= Differential graded category =

Concept in homological algebra

In mathematics, especially homological algebra, a differential graded category, often shortened to dg-category or DG category, is a category whose morphism sets are endowed with the additional structure of a differential graded $\Z$-module.
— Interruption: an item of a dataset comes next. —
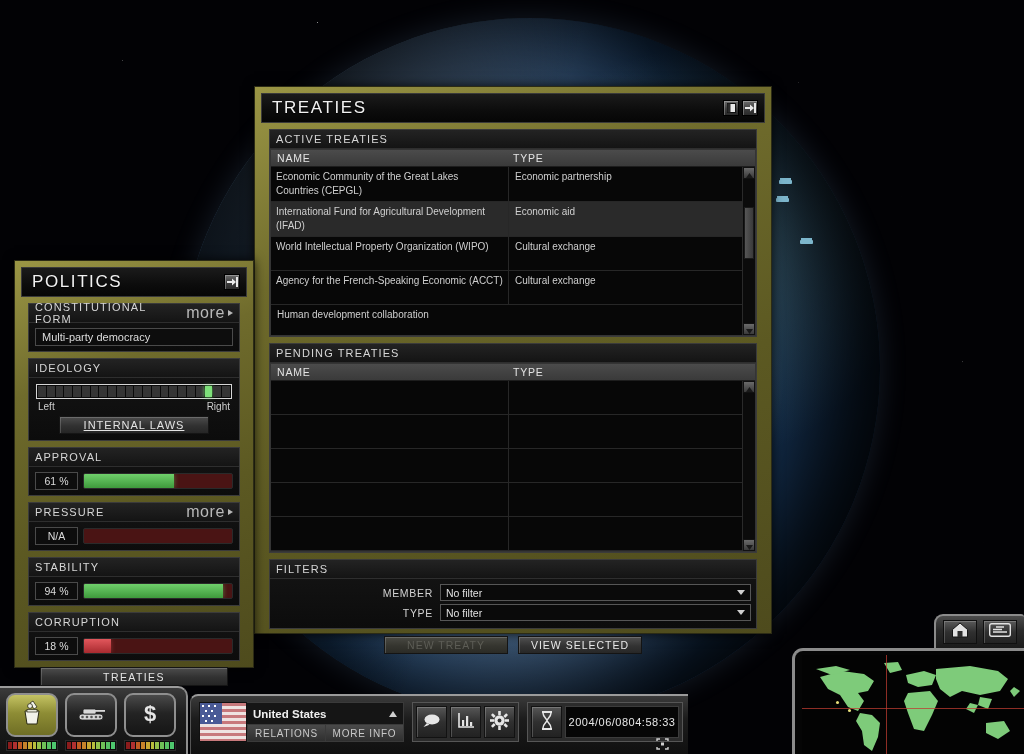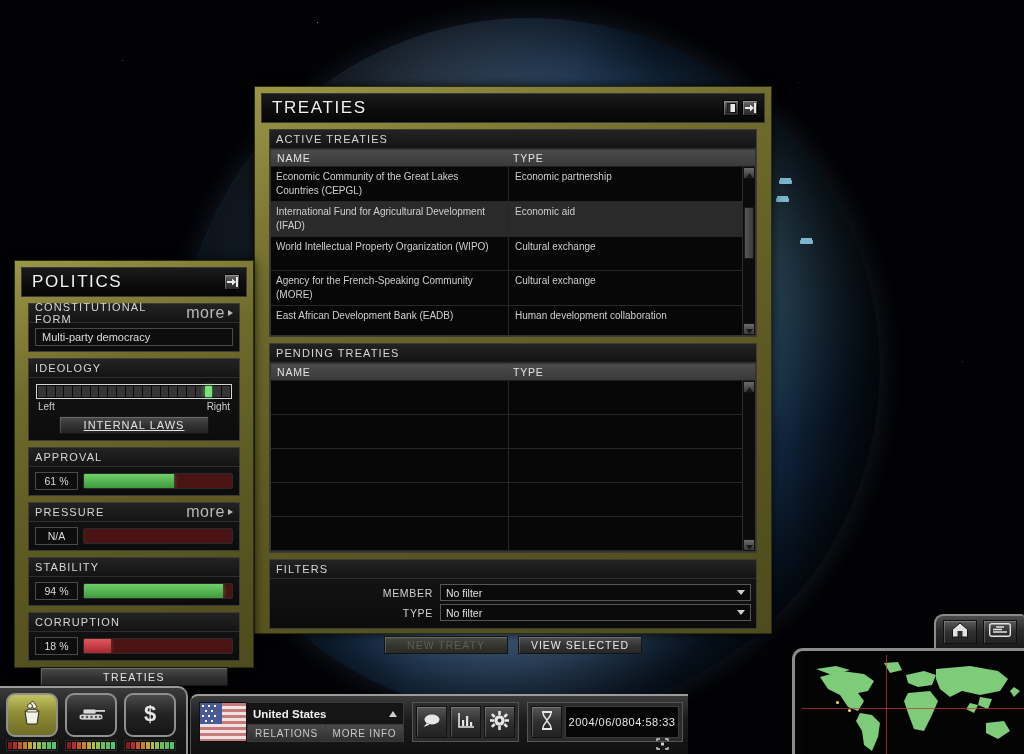"Agency for the French-Speaking Community" div.c1 { text: Community (MORE -> Economic (ACCT }
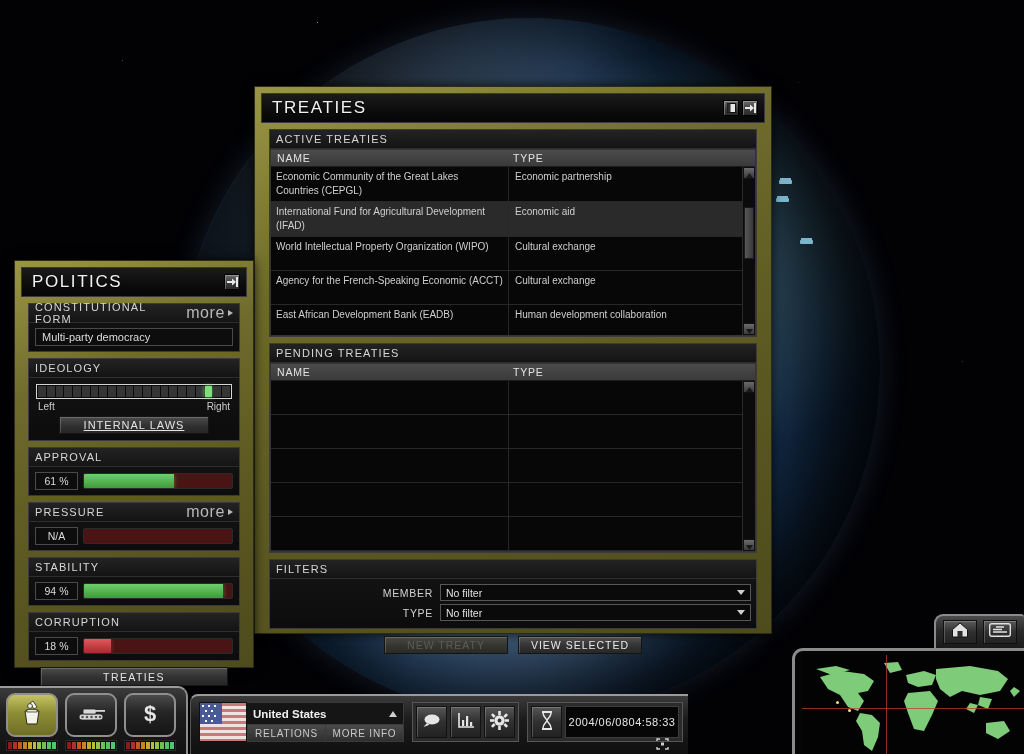"East African Development Bank (EADB)" div.c1 { html: <div>East African Development Bank (EADB)</div> -> none }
In detail, this means that $\operatorname{Hom}(A,B)$, the morphisms from any object A to another object B of the category is a direct sum
$\bigoplus_{n \in \Z}\operatorname{Hom}_n(A,B)$
and there is a differential d on this graded group, i.e., for each n there is a linear map
$d\colon \operatorname{Hom}_n(A,B) \rightarrow \operatorname{Hom}_{n+1}(A,B)$,
which has to satisfy $d \circ d = 0$. This is equivalent to saying that $\operatorname{Hom}(A,B)$ is a cochain complex. Furthermore, the composition of morphisms
$\operatorname{Hom}(A,B) \otimes \operatorname{Hom}(B,C) \rightarrow \operatorname{Hom}(A,C)$ is required to be a map of complexes, and for all objects A of the category, one requires $d(\operatorname{id}_A) = 0$.

==Examples==
- Any additive category may be considered to be a DG-category by imposing the trivial grading (i.e. all $\mathrm{Hom}_n(-,-)$ vanish for $n\ne 0$) and trivial differential ($d=0$).
- A little bit more sophisticated is the category of complexes $C(\mathcal A)$ over an additive category $\mathcal A$. By definition, $\operatorname{Hom}_{C(\mathcal A), n} (A, B)$ is the group of maps $A \rightarrow B[n]$ which do not need to commute with the differentials of the complexes A and B, i.e.,
$\mathrm{Hom}_{C(\mathcal A), n} (A, B) = \prod_{l \in \Z} \mathrm{Hom}(A_l, B_{l+n})$.
The differential of such a morphism $f = (f_l \colon A_l \rightarrow B_{l+n})$ of degree n is defined to be
$f_{l+1} \circ d_A + (-1)^{n+1} d_B \circ f_l$,
where $d_A, d_B$ are the differentials of A and B, respectively. This applies to the category of complexes of quasi-coherent sheaves on a scheme over a ring.
- A DG-category with one object is the same as a DG-ring. A DG-ring over a field is called DG-algebra, or differential graded algebra.

==Further properties==
The category of small dg-categories can be endowed with a model category structure such that weak equivalences are those functors that induce an equivalence of derived categories.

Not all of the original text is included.